# Running a business from home



## HCEastSide (Apr 21, 2010)

I was wondering are there restrictions from running a T-shirt business out of your home, or property. I believe in my county it states only if it is a retail business, does that mean if my business is considered retail, or any retail at all? Any clarification helps thanks.


----------



## tprimack (Oct 11, 2010)

you would have to check with your City. I have know some Cities, especially in CA, to have really stringent guidelines. Most of the time you can find information on home based businesses your Cities webpage.


----------



## dmMatrix (Jan 10, 2012)

I would second that statement. Check with your city. Many cities have zones that can include any business in residential. They have zones that don't allow any type of business at all.
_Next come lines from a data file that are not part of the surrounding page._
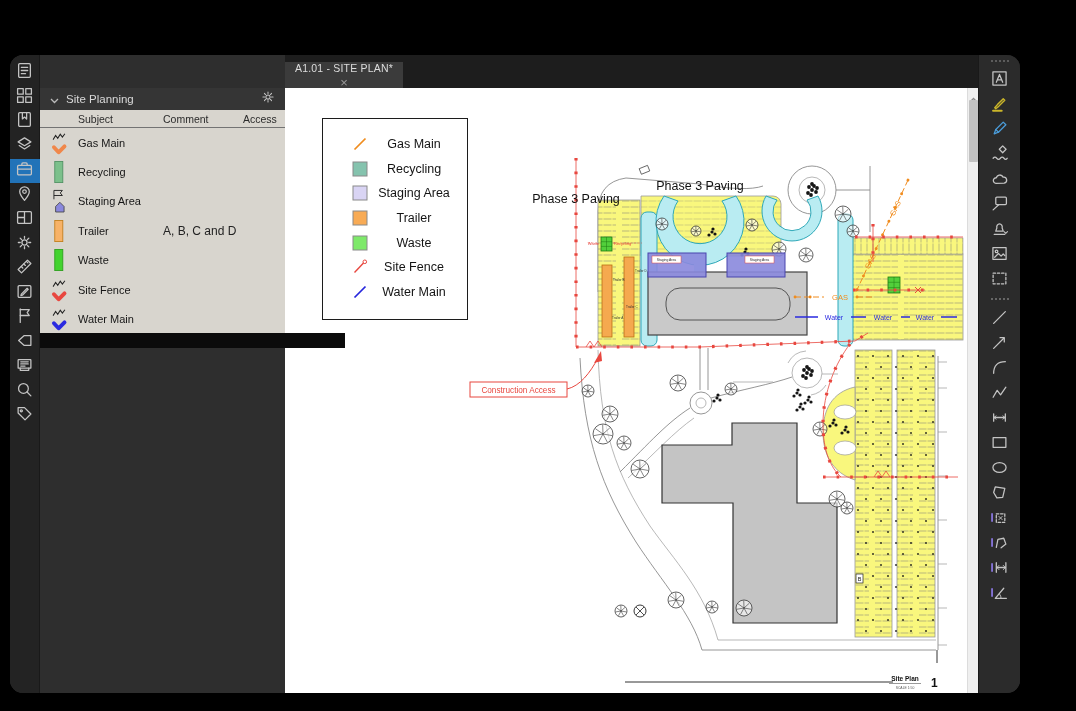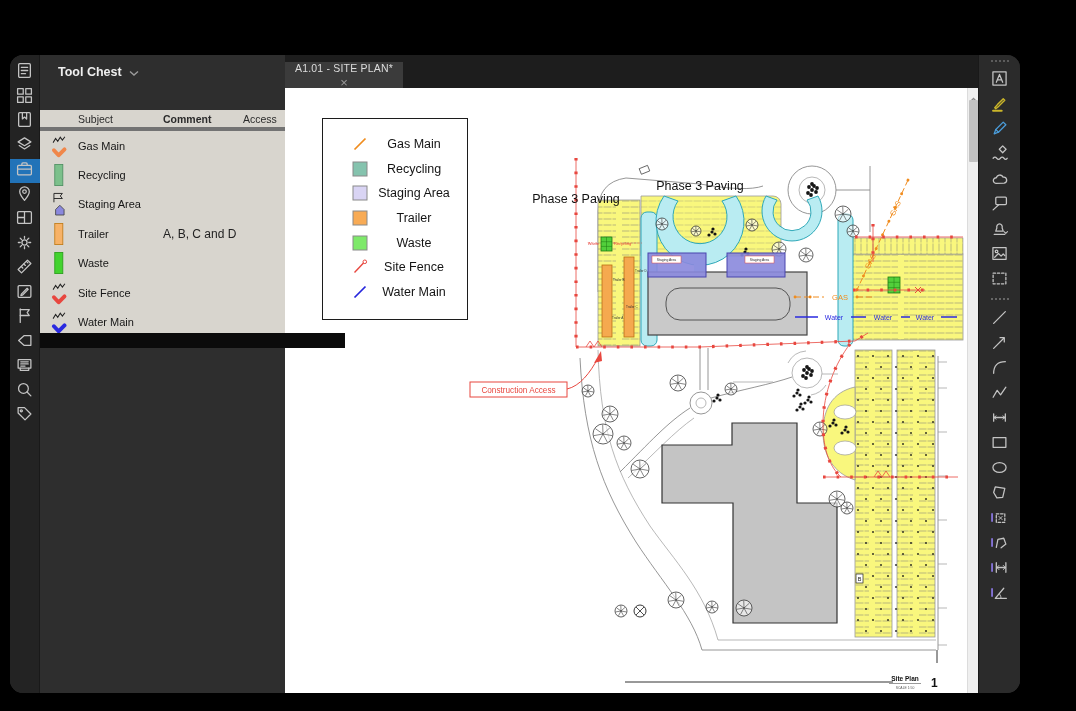"Tool Chest" div { html: <div> <span>Tool Chest</span> <span><svg> <path></path> </svg></span> </div> -> none }
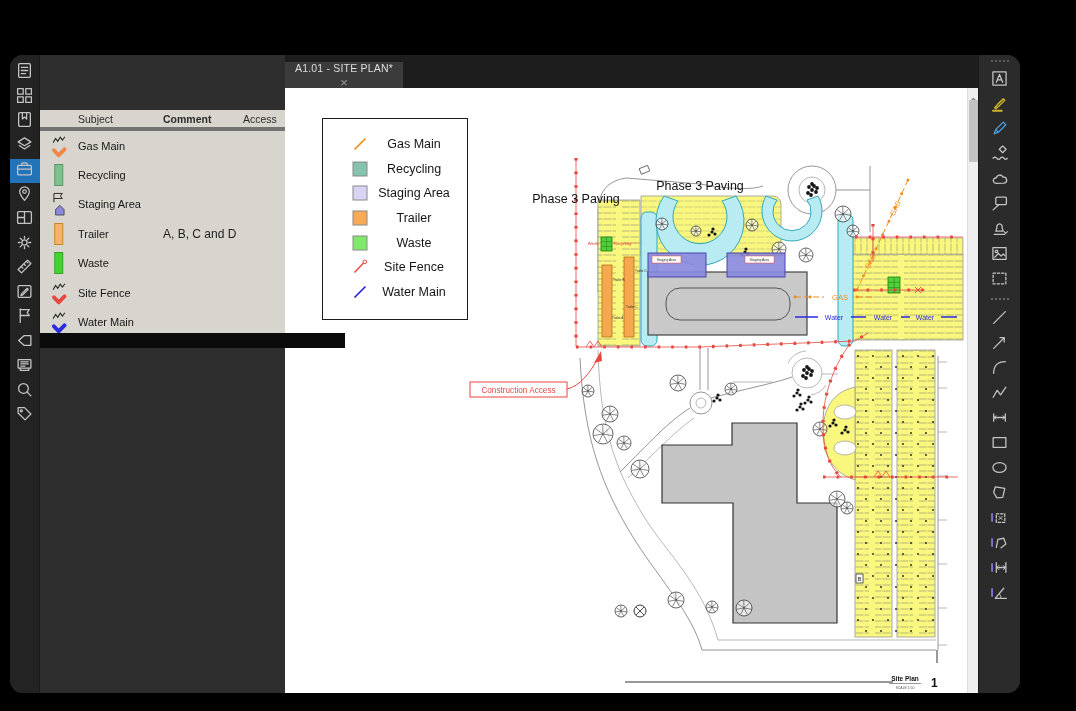"Site Planning" div { html: none -> <div> <span><svg> <path></path> </svg></span> <span>Site Planning</span> <span><svg> <g> <circle></circle> <path></path> </g> </svg></span> </div> }
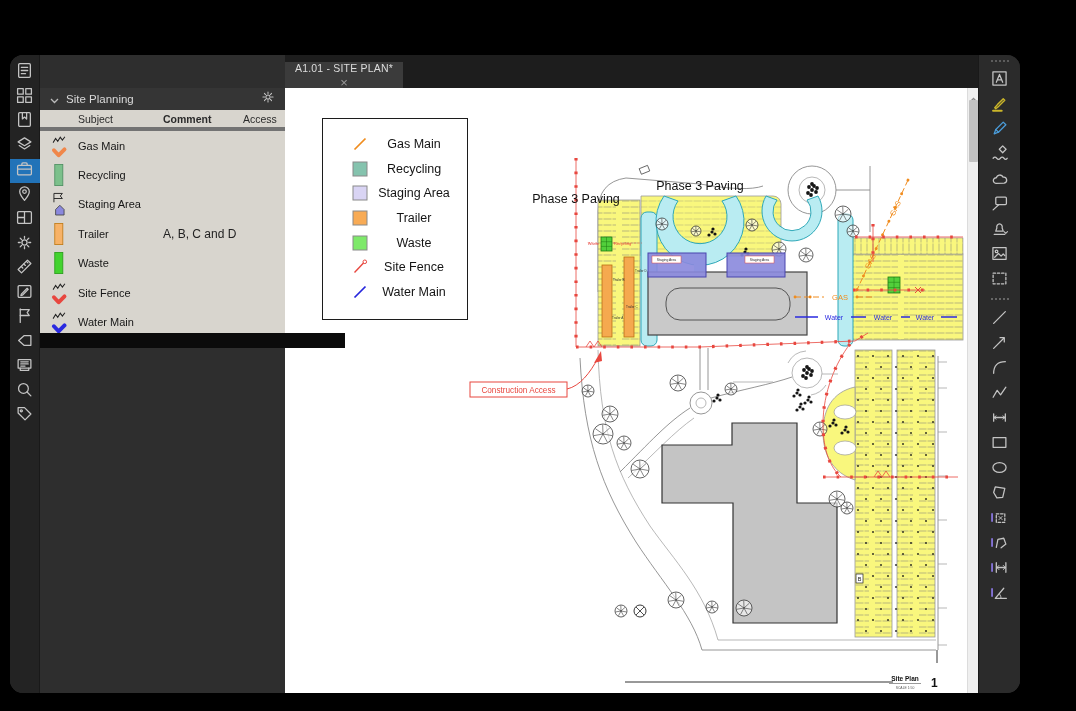"Subject" .tl-head { border-bottom: 4px solid #737373 -> 1px solid #737373 }
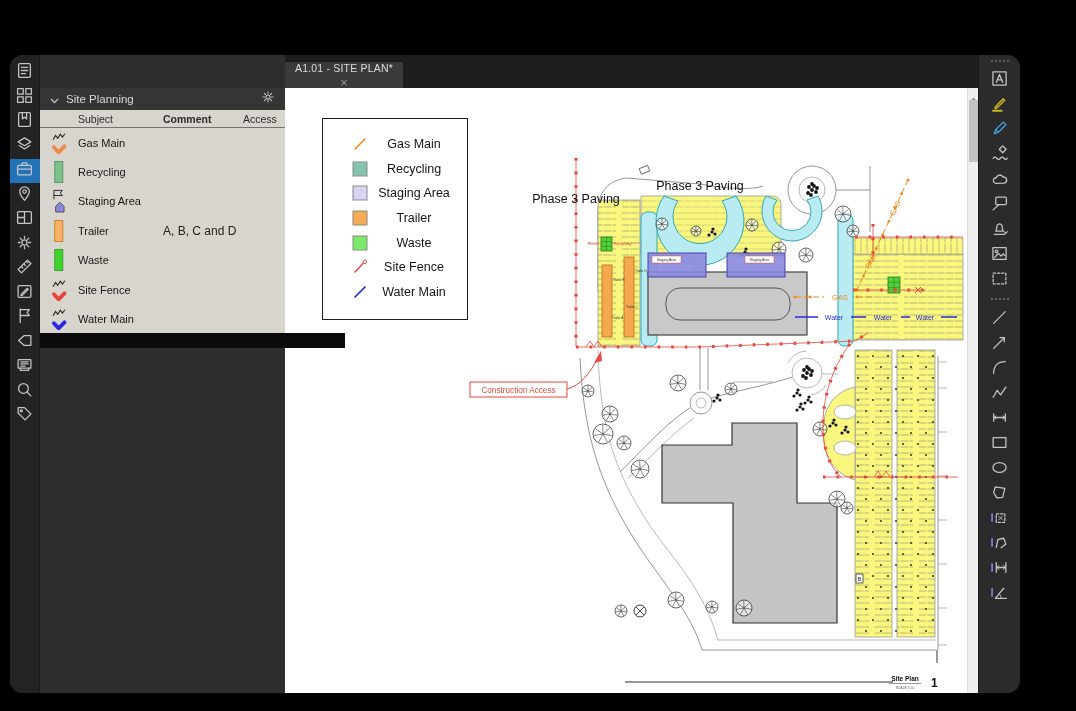"Comment" .tl-head span:nth-child(2) { font-weight: bold -> none }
I know in Utah they recently passed something weird that limits what kind of work you can do on your car in your driveway because of zoning.... I don't understand it fully but every city is different and each one is different in how strict they are too.


----------



## drdoct (Jul 26, 2011)

It's all pretty much done on a local level too. Everything should be online. Just go to your city or county if you're not in a city, building and zoning part of their website. Look down on residential and they'll have about 5 different types. Usually all the rules are on the first type. Those apply for ALL residential lots/homes. Mine put doesn't allow deliveries by trucks (other than ups/fedex) and limits signage and parking to your driveway. Also your business cannot take up more than 25% of your home. Pretty lenient really which surprised me. They were pretty happy to give me a business license after they made sure I wasn't going to be trying to run a walmart out of my house.


----------



## HCEastSide (Apr 21, 2010)

Yeah Thanks everyone, I looked up my city's zoning office and asked them. Looks like im good to go, time to do paper work


----------



## foot print (Jun 2, 2010)

In my neck of the woods home based business is ok as long as I don't have any employees, and the noise level is not more than normal, also I can't have clients coming to my door.


----------



## [email protected] (Dec 26, 2010)

You also need to see if you have any neighborhood covenants. Some neighborhoods ban any type of business.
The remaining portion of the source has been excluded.